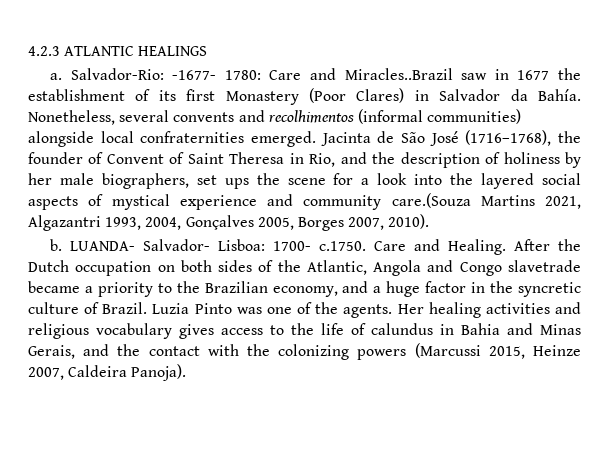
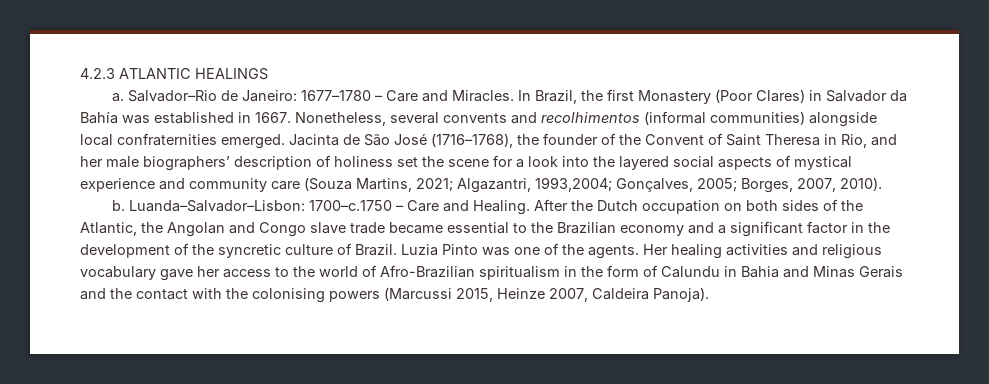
- Salvador-Rio: -1677- 1780: Care and Miracles..Brazil saw in 1677 the establishment of its first Monastery (Poor Clares) in Salvador da Bahía.
+ Salvador–Rio de Janeiro: 1677–1780 – Care and Miracles. In Brazil, the first Monastery (Poor Clares) in Salvador da Bahía was established in 1667.
- Jacinta de São José (1716–1768), the founder of Convent of Saint Theresa in Rio, and the description of holiness by her male biographers, set ups the scene for a look into the layered social aspects of mystical experience and community care.(Souza Martins 2021, Algazantri 1993, 2004, Gonçalves 2005, Borges 2007, 2010).
- b. LUANDA- Salvador- Lisboa: 1700- c.1750. Care and Healing.
+ Jacinta de São José (1716–1768), the founder of the Convent of Saint Theresa in Rio, and her male biographers’ description of holiness set the scene for a look into the layered social aspects of mystical experience and community care (Souza Martins, 2021; Algazantri, 1993,2004; Gonçalves, 2005; Borges, 2007, 2010).
+ b. Luanda–Salvador–Lisbon: 1700–c.1750 – Care and Healing.
- After the Dutch occupation on both sides of the Atlantic, Angola and Congo slavetrade became a priority to the Brazilian economy, and a huge factor in the syncretic culture of Brazil.
+ After the Dutch occupation on both sides of the Atlantic, the Angolan and Congo slave trade became essential to the Brazilian economy and a significant factor in the development of the syncretic culture of Brazil.
- Her healing activities and religious vocabulary gives access to the life of calundus in Bahia and Minas Gerais, and the contact with the colonizing powers (Marcussi 2015, Heinze 2007, Caldeira Panoja).
+ Her healing activities and religious vocabulary gave her access to the world of Afro-Brazilian spiritualism in the form of Calundu in Bahia and Minas Gerais and the contact with the colonising powers (Marcussi 2015, Heinze 2007, Caldeira Panoja).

+ + + + +

Activity
Each record above should be retyped exactly, with no pictures carried over.

Your solution
- Salvador-Rio: -1677- 1780: Care and Miracles..Brazil saw in 1677 the establishment of its first Monastery (Poor Clares) in Salvador da Bahía.
+ Salvador–Rio de Janeiro: 1677–1780 – Care and Miracles. In Brazil, the first Monastery (Poor Clares) in Salvador da Bahía was established in 1667.
- Jacinta de São José (1716–1768), the founder of Convent of Saint Theresa in Rio, and the description of holiness by her male biographers, set ups the scene for a look into the layered social aspects of mystical experience and community care.(Souza Martins 2021, Algazantri 1993, 2004, Gonçalves 2005, Borges 2007, 2010).
- b. LUANDA- Salvador- Lisboa: 1700- c.1750. Care and Healing.
+ Jacinta de São José (1716–1768), the founder of the Convent of Saint Theresa in Rio, and her male biographers’ description of holiness set the scene for a look into the layered social aspects of mystical experience and community care (Souza Martins, 2021; Algazantri, 1993,2004; Gonçalves, 2005; Borges, 2007, 2010).
+ b. Luanda–Salvador–Lisbon: 1700–c.1750 – Care and Healing.
- After the Dutch occupation on both sides of the Atlantic, Angola and Congo slavetrade became a priority to the Brazilian economy, and a huge factor in the syncretic culture of Brazil.
+ After the Dutch occupation on both sides of the Atlantic, the Angolan and Congo slave trade became essential to the Brazilian economy and a significant factor in the development of the syncretic culture of Brazil.
- Her healing activities and religious vocabulary gives access to the life of calundus in Bahia and Minas Gerais, and the contact with the colonizing powers (Marcussi 2015, Heinze 2007, Caldeira Panoja).
+ Her healing activities and religious vocabulary gave her access to the world of Afro-Brazilian spiritualism in the form of Calundu in Bahia and Minas Gerais and the contact with the colonising powers (Marcussi 2015, Heinze 2007, Caldeira Panoja).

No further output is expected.